■ PROBLEM DETAILS
Spot each line in the data below containing "Couleur" and copy it.

::::::::

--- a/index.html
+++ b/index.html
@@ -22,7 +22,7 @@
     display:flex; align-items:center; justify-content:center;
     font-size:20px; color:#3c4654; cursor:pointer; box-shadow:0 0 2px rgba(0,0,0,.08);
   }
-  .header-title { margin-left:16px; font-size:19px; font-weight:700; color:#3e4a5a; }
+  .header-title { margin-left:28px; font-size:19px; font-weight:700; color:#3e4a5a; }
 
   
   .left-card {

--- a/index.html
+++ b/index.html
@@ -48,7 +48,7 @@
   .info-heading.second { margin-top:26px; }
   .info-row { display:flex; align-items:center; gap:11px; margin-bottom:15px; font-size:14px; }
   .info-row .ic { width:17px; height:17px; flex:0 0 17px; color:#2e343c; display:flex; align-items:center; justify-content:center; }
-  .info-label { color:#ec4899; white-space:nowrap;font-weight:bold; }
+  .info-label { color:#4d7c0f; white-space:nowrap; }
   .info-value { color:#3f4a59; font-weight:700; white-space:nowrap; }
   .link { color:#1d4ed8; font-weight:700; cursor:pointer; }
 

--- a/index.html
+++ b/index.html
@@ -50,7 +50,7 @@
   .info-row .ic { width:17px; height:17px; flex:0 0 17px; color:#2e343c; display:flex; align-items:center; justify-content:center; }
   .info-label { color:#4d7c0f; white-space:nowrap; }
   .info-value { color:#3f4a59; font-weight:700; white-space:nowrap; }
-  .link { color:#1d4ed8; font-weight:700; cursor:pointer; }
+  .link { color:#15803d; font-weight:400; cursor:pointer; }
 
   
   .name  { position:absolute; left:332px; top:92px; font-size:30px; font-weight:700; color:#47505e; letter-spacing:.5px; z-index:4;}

::::::::

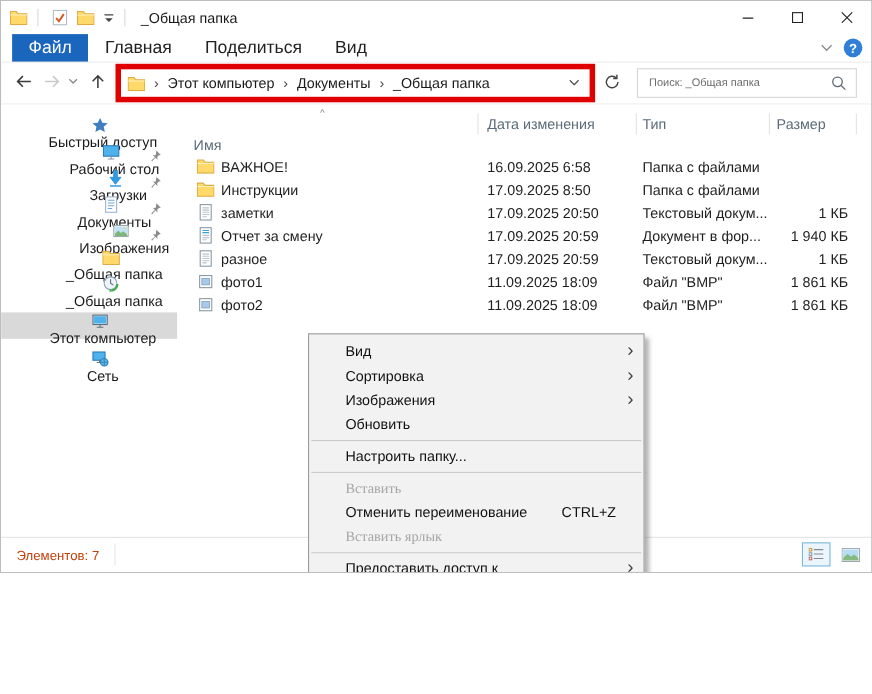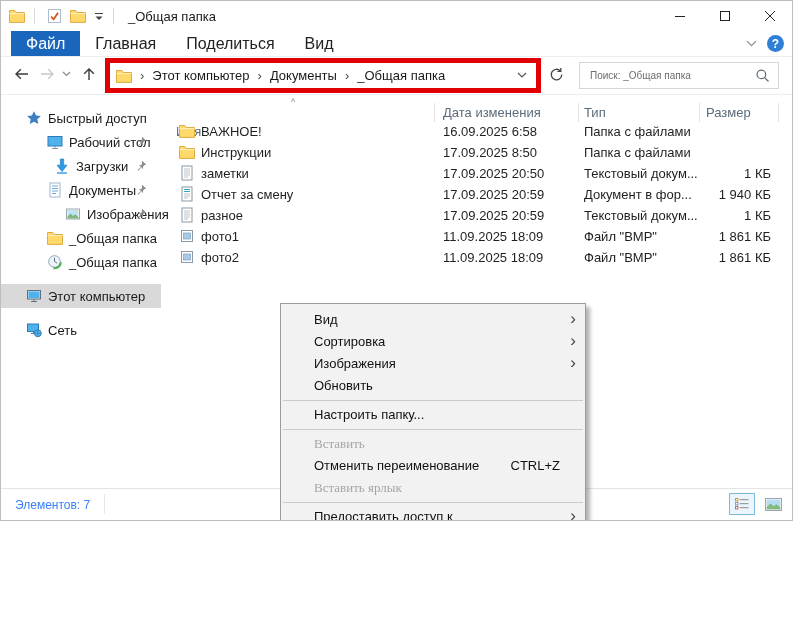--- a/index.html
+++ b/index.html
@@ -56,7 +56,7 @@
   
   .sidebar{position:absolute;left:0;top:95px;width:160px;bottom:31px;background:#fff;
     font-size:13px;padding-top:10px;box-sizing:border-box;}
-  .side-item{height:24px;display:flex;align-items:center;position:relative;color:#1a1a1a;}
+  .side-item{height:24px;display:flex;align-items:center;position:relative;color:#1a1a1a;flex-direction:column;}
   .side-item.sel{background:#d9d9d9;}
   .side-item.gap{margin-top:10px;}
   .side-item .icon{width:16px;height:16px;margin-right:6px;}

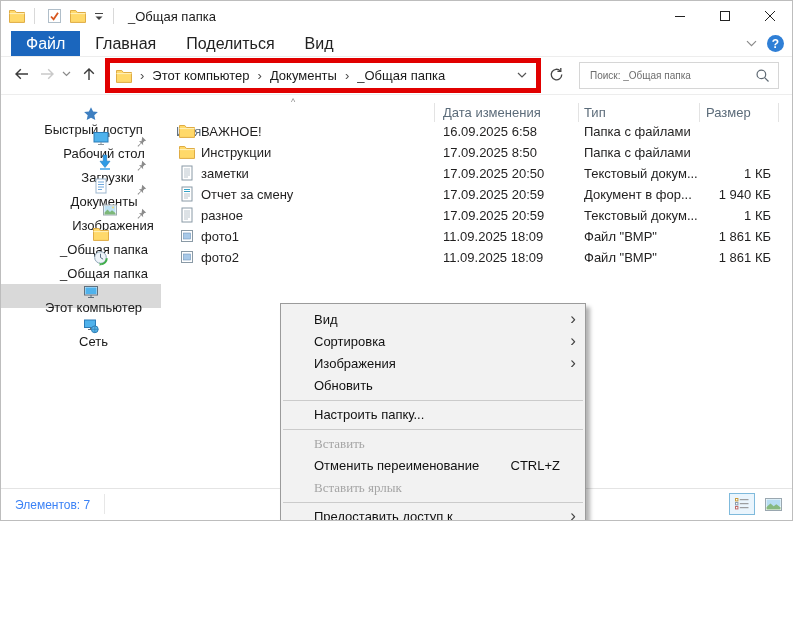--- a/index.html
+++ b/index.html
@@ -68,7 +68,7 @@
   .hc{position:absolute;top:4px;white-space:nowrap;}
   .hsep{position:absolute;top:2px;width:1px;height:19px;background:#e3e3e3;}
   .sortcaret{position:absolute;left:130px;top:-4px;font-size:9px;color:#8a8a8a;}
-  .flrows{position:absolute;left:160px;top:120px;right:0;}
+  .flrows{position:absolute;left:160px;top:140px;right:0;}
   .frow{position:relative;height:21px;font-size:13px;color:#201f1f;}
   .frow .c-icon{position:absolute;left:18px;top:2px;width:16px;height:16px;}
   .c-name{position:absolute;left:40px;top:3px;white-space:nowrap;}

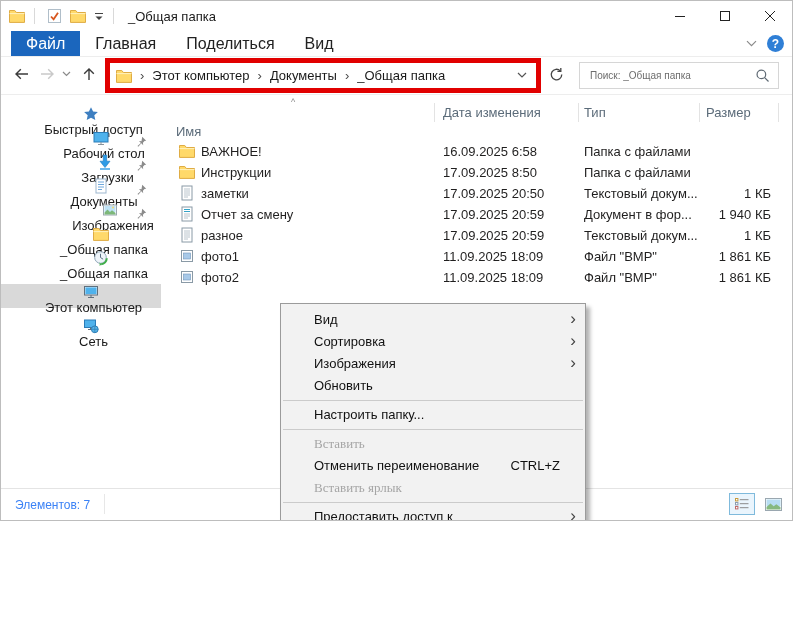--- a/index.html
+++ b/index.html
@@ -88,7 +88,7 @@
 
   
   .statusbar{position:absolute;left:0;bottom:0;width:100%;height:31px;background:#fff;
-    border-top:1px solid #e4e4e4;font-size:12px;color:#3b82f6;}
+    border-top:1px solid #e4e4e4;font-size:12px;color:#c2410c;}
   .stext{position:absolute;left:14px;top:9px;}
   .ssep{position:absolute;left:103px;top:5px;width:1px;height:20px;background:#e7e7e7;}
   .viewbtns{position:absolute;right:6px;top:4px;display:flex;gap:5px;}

::::::::

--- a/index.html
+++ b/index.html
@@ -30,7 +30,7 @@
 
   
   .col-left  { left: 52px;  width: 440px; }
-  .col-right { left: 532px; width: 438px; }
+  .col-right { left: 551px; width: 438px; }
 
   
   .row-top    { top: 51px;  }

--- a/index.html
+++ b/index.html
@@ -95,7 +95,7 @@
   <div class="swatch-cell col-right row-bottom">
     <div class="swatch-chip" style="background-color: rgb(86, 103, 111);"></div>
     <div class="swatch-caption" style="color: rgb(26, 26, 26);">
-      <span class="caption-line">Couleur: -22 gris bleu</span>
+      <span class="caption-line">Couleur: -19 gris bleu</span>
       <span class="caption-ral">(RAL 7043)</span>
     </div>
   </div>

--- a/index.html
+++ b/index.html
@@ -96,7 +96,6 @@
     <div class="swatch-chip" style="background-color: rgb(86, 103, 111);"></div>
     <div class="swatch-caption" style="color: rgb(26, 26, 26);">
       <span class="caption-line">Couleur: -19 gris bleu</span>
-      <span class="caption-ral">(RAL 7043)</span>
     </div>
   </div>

::::::::

■ FINAL ANSWER
-      <span class="caption-line">Couleur: -22 gris bleu</span>
+      <span class="caption-line">Couleur: -19 gris bleu</span>
       <span class="caption-line">Couleur: -19 gris bleu</span>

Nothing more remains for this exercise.